Tracks per-model latency via exponential moving average (EMA) and P95. Scores models on a weighted combination of latency, cost, and quality tier, then picks the best one subject to constraints.

Configuration

interface LatencyRouterConfig {
  /** The model ladder (from CascadeRouter or buildModelLadder) */
  ladder: ModelLadder
  /** Max acceptable latency in ms. Default: no limit */
  maxLatencyMs?: number
  /** Minimum quality tier. Default: 'cheap' */
  minTier?: ModelTier  // 'cheap' | 'standard' | 'premium' | 'reasoning'
  /** Optimization target. Default: 'balanced' */
  optimizeFor?: 'latency' | 'cost' | 'balanced'
  /** EMA smoothing factor (0-1). Default: 0.3 */
  emaSmoothing?: number
}

Scoring weights

optimizeFor Latency Cost Quality Tier
'latency' 0.70 0.10 0.20
'cost' 0.10 0.70 0.20
'balanced' 0.35 0.35 0.30

Models exceeding maxLatencyMs get their score multiplied by 0.1.

API

import { LatencyRouter } from './planner/latency-router.js'

const latencyRouter = new LatencyRouter({
  ladder,
  maxLatencyMs: 3000,
  optimizeFor: 'balanced',
})

// Record observations after each call
latencyRouter.recordLatency('anthropic', 'claude-sonnet-4-20250514', 1200)
latencyRouter.recordLatency('openai', 'gpt-4o-mini', 450)

// Pick best model under current constraints
const rung = latencyRouter.pick()
// rung.provider, rung.model, rung.costPer1kTokens, rung.tier

// Get all tracked stats
const stats = latencyRouter.getStats()
// [{ model, provider, emaLatencyMs, p95LatencyMs, samples }]

// Persist/restore state
const state = latencyRouter.exportState()
latencyRouter.importState(state)

When to use

  • Real-time applications with latency SLAs.
  • Multi-region setups where the same model has different latency profiles.
  • As a pre-filter before the cascade: pick the latency-optimal starting model.

Layer 3: Cascade Router

Source: src/planner/cascade-router.ts Papers:

  • Cascade routing (arXiv:2410.10347, ICLR 2025)
  • CARGO confidence-aware routing (arXiv:2509.14899)
  • MixLLM / MetaLLM (online bandit learning)
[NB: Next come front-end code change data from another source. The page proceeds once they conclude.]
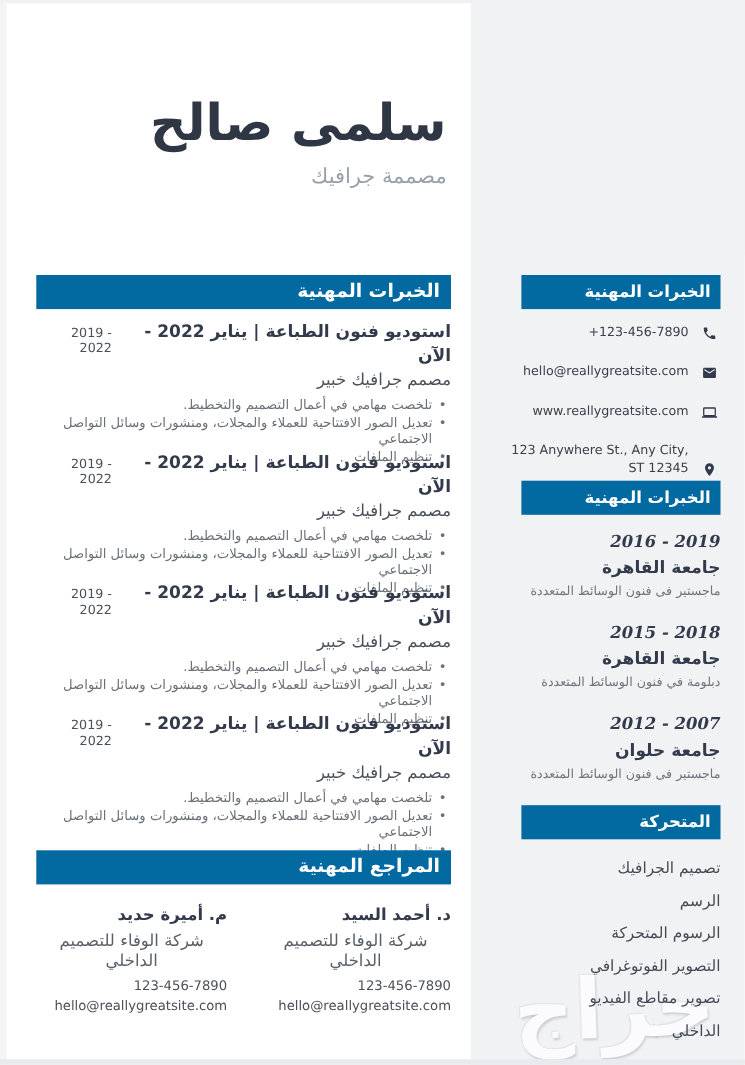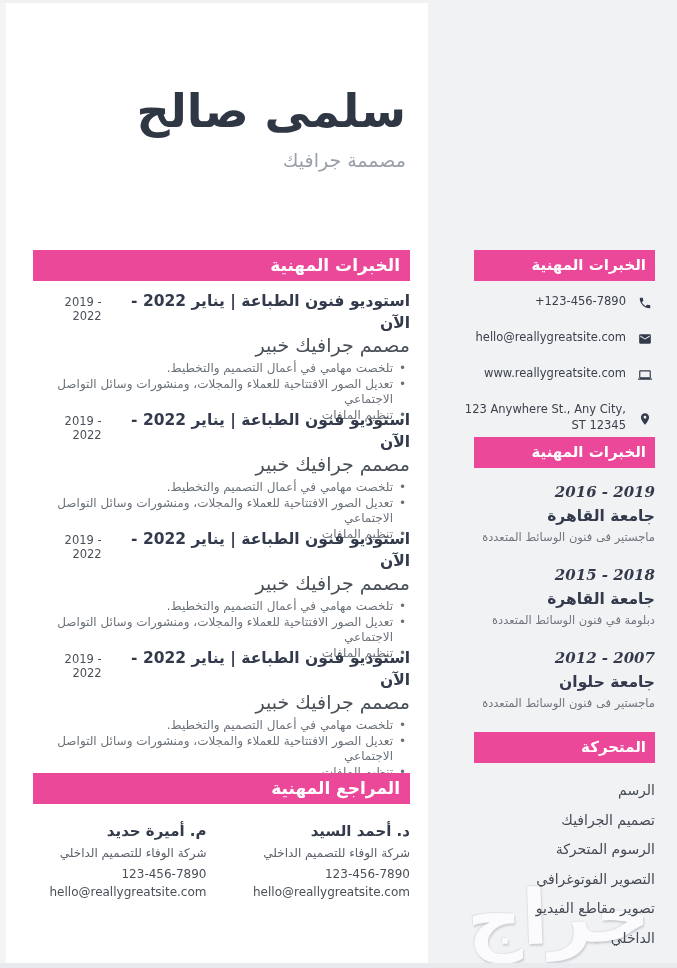--- a/index.html
+++ b/index.html
@@ -7,51 +7,51 @@
   body { font-family:"DejaVu Sans", sans-serif; background:#ffffff; position:relative; overflow:hidden; }
 
   .page { position:absolute; inset:0; background:#ffffff; }
 
   .edge-left  { position:absolute; left:0; top:0; width:6px; height:100%; background:#f4f4f6; z-index:4; }
   .edge-top   { position:absolute; left:0; top:0; width:430px; height:3px; background:#f1f1f3; z-index:4; }
   .edge-bottom{ position:absolute; left:0; bottom:0; width:100%; height:5px; background:#e9eaed; z-index:4; }
 
   .sidebar { position:absolute; top:0; left:428px; width:249px; height:100%; background:#f1f2f4; }
 
-  .bar { background:#ec4899; color:#ffffff; font-weight:bold; height:31px; line-height:31px; text-align:right; }
+  .bar { background:#0369a1; color:#ffffff; font-weight:bold; height:31px; line-height:31px; text-align:right; }
   .main-bar { position:absolute; left:0; top:0; width:377px; font-size:17px; padding-left:10px; padding-right:10px; }
   .sb-bar { position:absolute; right:22px; width:181px; font-size:15px; padding-right:9px; padding-left:6px; }
 
   .main { position:absolute; left:33px; top:0; width:377px; height:100%; }
 
   .name-block { position:absolute; top:78px; left:0; right:4px; text-align:right; }
   .name { font-size:46px; line-height:66px; font-weight:bold; color:#2f3644; }
   .job-title { margin-top:5px; font-size:19px; color:#99a0a9; }
 
   .exp-bar { top:250px; }
   .entry { position:absolute; left:0; right:0; }
   .entry-head { display:flex; justify-content:space-between; align-items:flex-start; }
   .entry-title { font-size:15.5px; font-weight:bold; color:#333a4c; line-height:22px; }
   .entry-date { font-size:11.5px; color:#4a5058; margin-top:5px; }
-  .entry-role { font-size:19px; color:#4a5058; margin-top:2px; line-height:19px; }
+  .entry-role { font-size:15px; color:#4a5058; margin-top:2px; line-height:19px; }
   .entry-bullets { list-style:none; margin-top:6px; padding-right:2px; }
   .entry-bullets li { position:relative; font-size:12px; line-height:15.5px; color:#6b7178; padding-right:15px; }
   .entry-bullets li::before { content:"•"; position:absolute; right:2px; top:0; color:#6b7178; }
 
   .refs-bar { top:773px; }
   .refs { position:absolute; top:820px; left:0; right:0; display:flex; gap:30px; }
   .ref { flex:1; text-align:right; }
   .ref-name { font-size:15px; font-weight:bold; color:#333a4c; line-height:22px; }
-  .ref-company { font-size:12px; color:#5a6069; margin-top:4px; }
+  .ref-company { font-size:15px; color:#5a6069; margin-top:4px;text-align:center; }
   .ref-phone { font-size:12px; color:#4a5058; margin-top:7px; }
   .ref-email { font-size:12px; color:#4a5058; margin-top:4px; }
 
   .contact-bar { top:250px; }
   .contact { position:absolute; top:293px; right:25px; width:202px; }
-  .contact-row { display:flex; align-items:center; gap:12px; margin-bottom:20px; }
+  .contact-row { display:flex; align-items:flex-end; gap:12px; margin-bottom:20px; }
   .contact-row .icon { flex:0 0 14px; height:14px; margin-top:1px; }
   .contact-row .icon svg { width:14px; height:14px; fill:#333a4c; }
   .contact-text { flex:1; font-size:11.5px; color:#3a414b; text-align:right; line-height:16px; }
 
   .edu-bar { top:437px; }
   .edu { position:absolute; top:482px; right:22px; width:205px; text-align:right; }
   .edu-item { margin-bottom:19px; }
   .edu-date { font-family:"DejaVu Serif", serif; font-style:italic; font-weight:bold; font-size:15px; color:#333a4c; line-height:21px; }
   .edu-school { font-size:15.5px; font-weight:bold; color:#333a4c; line-height:22px; margin-top:2px; }
   .edu-degree { font-size:11.5px; color:#6f757d; line-height:17px; margin-top:2px; }
@@ -123,22 +123,22 @@
       </div>
       <div class="edu-item">
         <div class="edu-date"><span class="ltr">2012 - 2007</span></div>
         <div class="edu-school">جامعة حلوان</div>
         <div class="edu-degree">ماجستير فى فنون الوسائط المتعددة</div>
       </div>
     </div>
 
     <div class="bar sb-bar skills-bar">المتحركة</div>
     <ul class="skills">
+      <li>تصميم الجرافيك</li>
       <li>الرسم</li>
-      <li>تصميم الجرافيك</li>
       <li>الرسوم المتحركة</li>
       <li>التصوير الفوتوغرافي</li>
       <li>تصوير مقاطع الفيديو</li>
       <li>الداخلي</li>
     </ul>
   </div>
 
   <div class="main">
     <div class="name-block">
       <div class="name">سلمى صالح</div>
The core routing engine. Builds a "model ladder" sorted cheapest-to-most-expensive, then tries the cheapest viable model first. If response quality is below threshold, escalates to the next rung. Over time, bandit learning tracks which models handle which query types, skipping models that historically fail for a given profile.

Configuration

interface CascadeRouterConfig {
  /** All available providers */
  providers: Provider[]
  /** Quality threshold (0-1). Below this, escalate. Default: 0.7 */
  qualityThreshold?: number
  /** Max models to try per query. Default: 3 */
  maxEscalations?: number
  /** Quality estimation strategy. Default: 'heuristic' */
  qualityEstimator?: 'heuristic' | 'self-check' | QualityEstimatorFn
  /** CARGO-style confidence gap threshold. Default: 0.1 */
  confidenceGap?: number
  /** Bandit exploration rate (0-1). Default: 0.1 */
  explorationRate?: number
  /** Budget constraints */
  budget?: Budget
}

Quality Estimators

Three built-in strategies:

'heuristic' (default) -- No extra API calls. Combines four signals:

Signal Score Range What it checks
Tier prior 0.00-0.25 Higher tier = higher baseline
Completion 0.00-0.30 stop finish reason vs max_tokens
Response substance 0.00-0.25 Content length relative to query
Output efficiency 0.00-0.20 Output/input token ratio

'self-check' -- Analyzes the response text for confidence signals. Looks for uncertainty phrases ("I'm not sure", "I cannot") and confidence markers ("specifically", "for example"). Also checks for code blocks, lists, and finish reason. Based on Self-REF (arXiv:2603.04445).

Custom function:

const router = new CascadeRouter({
  providers,
  qualityEstimator: (request, response, model) => {
    // Your custom scoring logic
    return 0.85
  },
})

Query Classification (Bandit Learning)

Queries are auto-classified into profiles like code:short, math:medium, creative:long. The bandit tracker maintains per-model success rates for each profile. After enough data (3+ observations), the router skips models that historically fail for a given profile.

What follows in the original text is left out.